Itemized modification records:
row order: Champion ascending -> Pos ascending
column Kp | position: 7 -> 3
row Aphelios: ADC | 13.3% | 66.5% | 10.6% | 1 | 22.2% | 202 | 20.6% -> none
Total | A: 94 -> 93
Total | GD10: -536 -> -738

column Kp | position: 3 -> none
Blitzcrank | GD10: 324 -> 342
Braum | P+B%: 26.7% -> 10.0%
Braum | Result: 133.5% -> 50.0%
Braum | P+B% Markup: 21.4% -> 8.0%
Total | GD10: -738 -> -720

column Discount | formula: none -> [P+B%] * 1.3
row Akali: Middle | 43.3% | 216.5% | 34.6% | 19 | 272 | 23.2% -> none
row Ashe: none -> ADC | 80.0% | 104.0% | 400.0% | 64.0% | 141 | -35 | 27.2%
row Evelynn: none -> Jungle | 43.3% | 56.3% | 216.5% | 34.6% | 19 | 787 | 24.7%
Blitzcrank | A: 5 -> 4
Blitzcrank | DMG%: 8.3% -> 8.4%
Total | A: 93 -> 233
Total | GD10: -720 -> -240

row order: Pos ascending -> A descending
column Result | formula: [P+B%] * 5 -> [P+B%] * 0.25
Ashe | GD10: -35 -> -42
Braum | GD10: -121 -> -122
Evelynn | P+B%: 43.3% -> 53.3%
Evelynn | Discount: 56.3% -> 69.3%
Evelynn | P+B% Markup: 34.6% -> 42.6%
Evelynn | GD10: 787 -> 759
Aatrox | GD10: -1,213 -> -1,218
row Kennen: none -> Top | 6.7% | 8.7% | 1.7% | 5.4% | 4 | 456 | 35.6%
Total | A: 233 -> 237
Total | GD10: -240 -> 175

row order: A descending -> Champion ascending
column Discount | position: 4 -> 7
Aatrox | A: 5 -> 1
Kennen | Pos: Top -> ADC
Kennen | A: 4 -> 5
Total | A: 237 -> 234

:: Problem statement ::
If a line holds the string "Braum", it counts; please state how many such lines there are in the data, with nothing more.

:: Solution ::
4